In the fight against antibiotic resistance, it’s all hands on deck. The clock is ticking and superbugs are spreading, but drug companies are reluctant to create new antibiotics because they’re not money-makers. Researchers may have found a way around that problem by modifying already-existing antibiotics to make them “blow up” deadly superbugs.
University College London (UCL) researchers have found that antibiotics can kill drug-resistant bacteria with sheer brute force – by “pushing” hard enough into bacterial cells. They’ve documented their findings in Nature.
Lead author Dr Joseph Ndieyira, of UCL Medicine, says:
“Antibiotics work in different ways, but they all need to bind to bacterial cells in order to kill them.
Antibiotics have ‘keys’ that fit ‘locks’ on bacterial cell surfaces, allowing them to latch on. When a bacterium becomes resistant to a drug, it effectively changes the locks so the key won’t fit any more.
Incredibly, we found that certain antibiotics can still ‘force’ the lock, allowing them to bind to and kill resistant bacteria because they are able to push hard enough. In fact, some of them were so strong they tore the door off its hinges, killing the bacteria instantly!”
Read: 84-Page Report Outlines 9 Ways to Beat Antibiotic Resistance
Researchers used sensitive equipment to measure mechanical forces that 4 different antibiotics exerted on bacterial cells, according to a news release. They tested bacteria that were particularly susceptible to antibiotics and bacteria that had become resistant to drugs. The forces the antibiotics exerted on susceptible bacteria were all similar, but the forces exerted by the drugs on resistant antibiotics varied greatly.
The team tested vancomycin, a powerful antibiotic used as a last resort treatment for MRSA and other infections, and oritavancin, a modified version of vancomycin used against complex skin infections.
Oritavancin is fast-acting antibiotic compared to vancomycin, killing bacteria in 15 minutes and 6-24 hours, respectively. Vancomycin disrupts vital processes in bacteria, causing them to slowly stop functioning and die. Oritavancin is technically a modified version of vancomycin, but the new study suggests that it kills bacteria in an entirely different way.
Ndieyira explains in the news release:
“We found that oritavancin pressed into resistant bacteria with a force 11,000 times stronger than vancomycin.
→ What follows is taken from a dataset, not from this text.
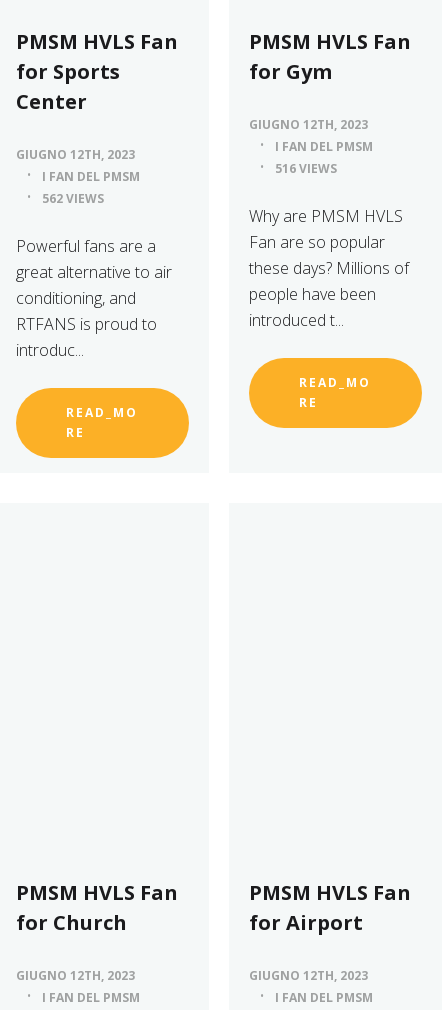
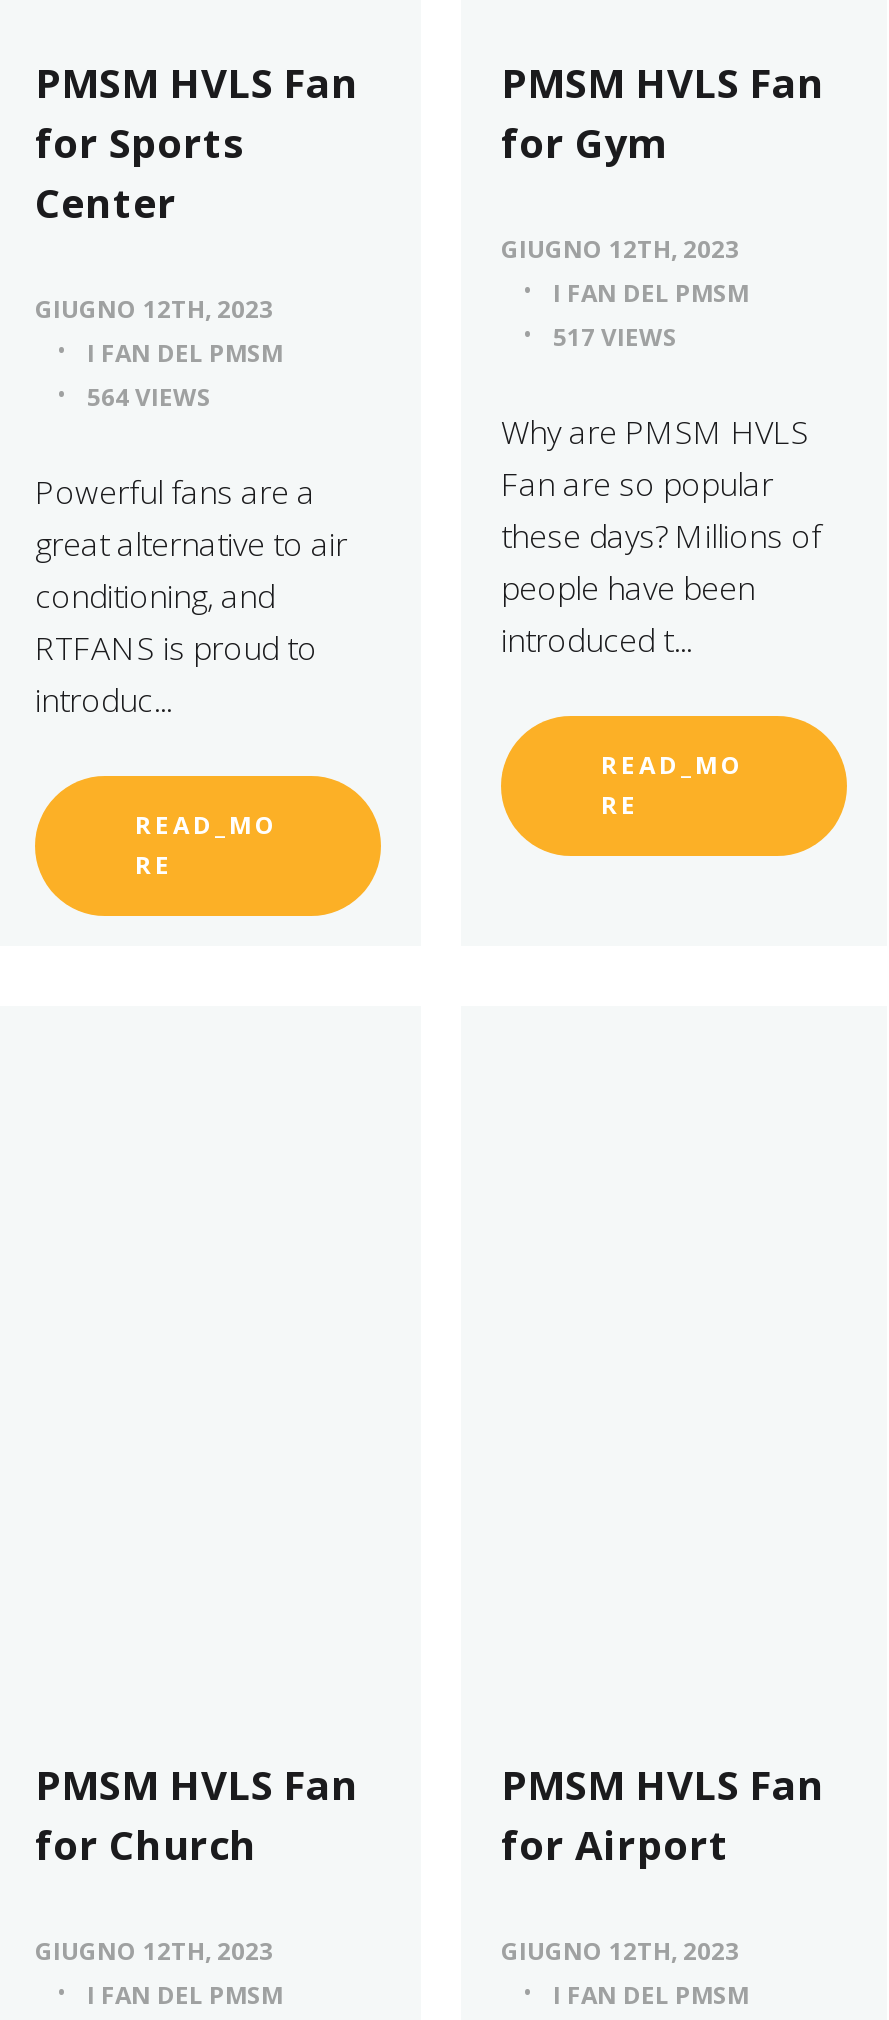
- 516 VIEWS
+ 517 VIEWS

- 562 VIEWS
+ 564 VIEWS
Even though it has the same ‘key’ as vancomycin, oritavancin was still highly effective at killing resistant bacteria.
Until now it wasn’t clear how oritavancin killed bacteria, but our study suggests that the forces it generates can actually tear holes in the bacteria and rip them apart.
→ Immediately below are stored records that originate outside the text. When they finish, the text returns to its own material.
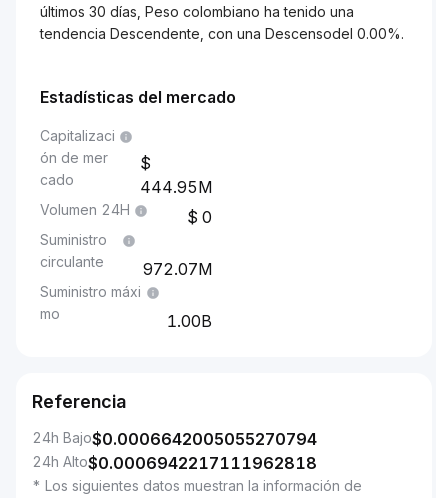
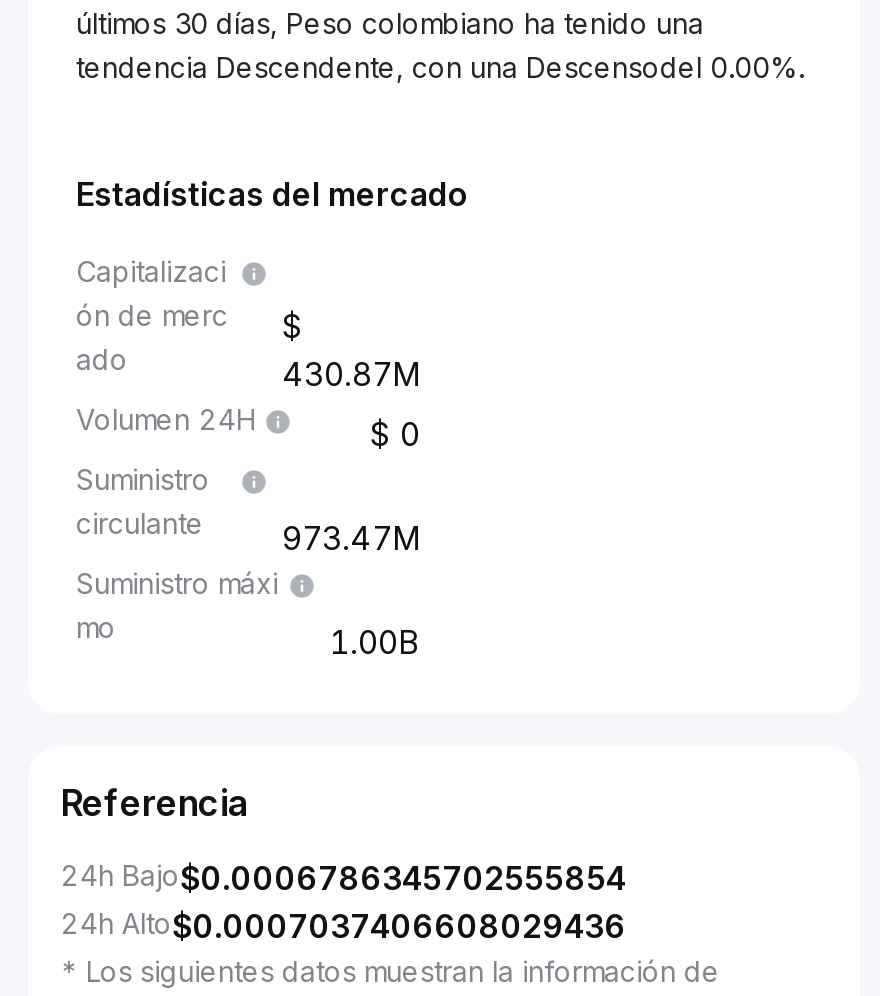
- ón de mer
- cado
- 444.95M
+ ón de merc
+ ado
+ 430.87M

- 972.07M
+ 973.47M

- 24h Bajo$0.0006642005055270794
+ 24h Bajo$0.0006786345702555854

- 24h Alto$0.0006942217111962818
+ 24h Alto$0.0007037406608029436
Oritavancin molecules are good at sticking together to form clusters, which fundamentally changes how they kill bacteria. When two clusters dig into a bacterial surface they push apart from each other, tearing the surface and killing the bacteria. Remarkably, we found that conditions at the bacterial surface actually encourage clustering which makes antibiotics even more effective.”
Read: Bacteria Resistant to ALL Antibiotics Shows up in U.S.
Ndieyira and his colleagues assembled a detailed mathematical code to show how antibiotics act on the surface of bacterial cells. Researchers will be able to use this model to screen promising new antibiotics that can overpower and kill superbugs.
Says Ndieyira:
“Our findings will help us not only to design new antibiotics but also to modify existing ones to overcome resistance. Oritavancin is just a modified version of vancomycin, and now we know how these modifications work we can do similar things with other antibiotics. This will help us to create a new generation of antibiotics to tackle multi-drug resistant bacterial infections, now recognized as one of the greatest global threats in modern healthcare.”